# PostgreSQL tips

This tips were inspired, among other sources and personal experience, by the PostgreSQL Wiki.

# Do not use NOT IN

Using NOT IN or a combination such as NOT (x IN (...)) is a bad idea. If you need something like NOT IN (SELECT ...) you can rewrite it using NOT EXISTS.

One of the main reasons for this is that if there is NULL in the set of values, NOT IN will never evaluate to TRUE. This is because when comparing a value that is not in the set to NULL, NULL will be generated. NOT (NULL) is still NULL, so it is not possible for any value to evaluate to TRUE if there is a NULL in the exclusion set.

The other reason is because the query planner, as a consequence of the reason outlined above, might make queries with NOT IN (SELECT ...) very slow.

However, it is OK to use NOT IN with a list of constants.

# Do not use BETWEEN

BETWEEN uses a closed-interval comparison, which always includes both ends. Even if this sometimes is what you want, using it is still considered a bad practice by many, as it will often return unexpected results, mainly if dealing with dates.

For instance, the two queries below might have a non-empty intersection, as a timestamp of 2019-01-02 00:00:00.000000 will match both queries.

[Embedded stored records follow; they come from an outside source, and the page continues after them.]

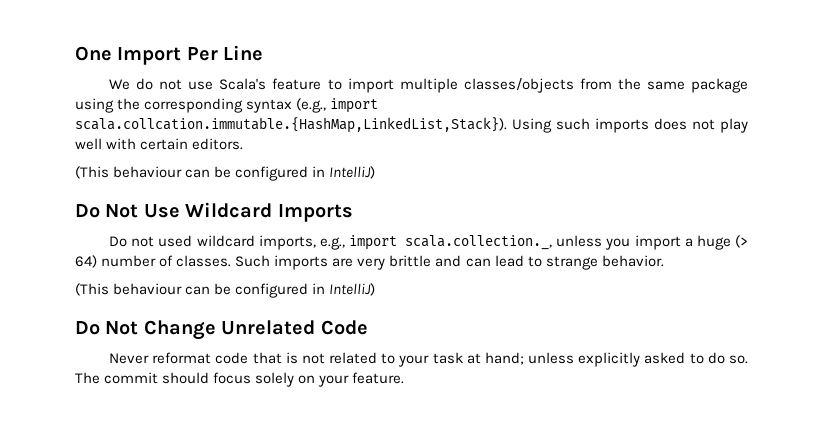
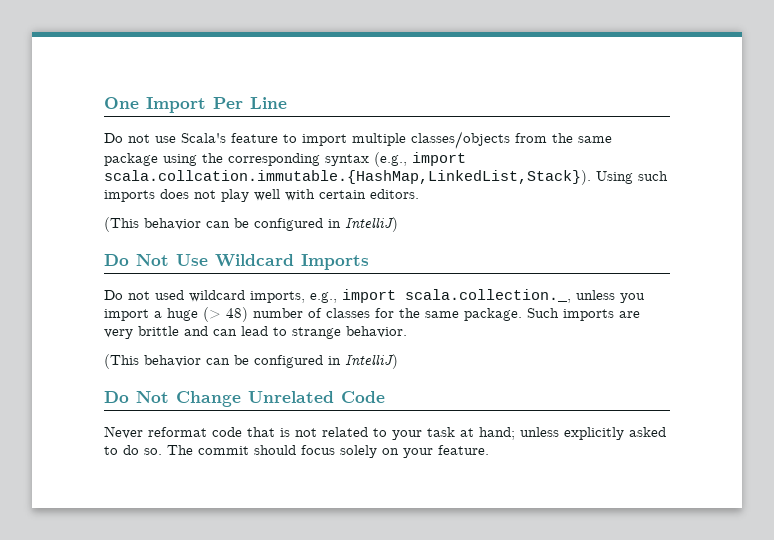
- We do not use Scala's feature to import multiple classes/objects from the same package using the corresponding syntax (e.g., import scala.collcation.immutable.{HashMap,LinkedList,Stack}). Using such imports does not play well with certain editors.
- (This behaviour can be configured in IntelliJ)
+ Do not use Scala's feature to import multiple classes/objects from the same package using the corresponding syntax (e.g., import scala.collcation.immutable.{HashMap,LinkedList,Stack}). Using such imports does not play well with certain editors.
+ (This behavior can be configured in IntelliJ)
- Do not used wildcard imports, e.g., import scala.collection._, unless you import a huge (> 64) number of classes.
+ Do not used wildcard imports, e.g., import scala.collection._, unless you import a huge (> 48) number of classes for the same package.
  Such imports are very brittle and can lead to strange behavior.
- (This behaviour can be configured in IntelliJ)
+ (This behavior can be configured in IntelliJ)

SELECT ... WHERE time BETWEEN '2019-01-01' AND '2019-01-02';
SELECT ... WHERE time BETWEEN '2019-01-02' AND '2019-01-03';


# Do not use timestamp (without time zone)

Use timestamp with time zone instead. Timestamp with time zone records a point in time in UTC, performing the necessary conversions and ensuring arithmetic works as expected. However, despite what the name suggests, this type does not store the entered time zone.

## Do not use timestamp even if you are converting to UTC

There is no way for the database to know that UTC is the timezone of the stored values if you are using timestamp. This complicates otherwise simple time calculations, because now you must specify the time zones.

# Do not specify a precision for timestamps

This does not truncate values, it rounds them. This can cause unexpected behavior such rounding now() to a moment in the future.

# Prefer text over other types for text storage

Most importantly, try to never use char(n) as it has some very strange behavior and even though you might think it is a fixed-width type, it is not as the actual number of bytes varies since characters may take up more than one byte.

Unless you have a very good reason to limit the length of a text column, do not use varchar(n), use varchar, or, better yet, text.

# Avoid using the money data type

The currency used for the money data type is the same for the whole database. Additionally, it’s rounding behavior is likely not what you want. Using a pair of numeric and a currency value is a much better solution.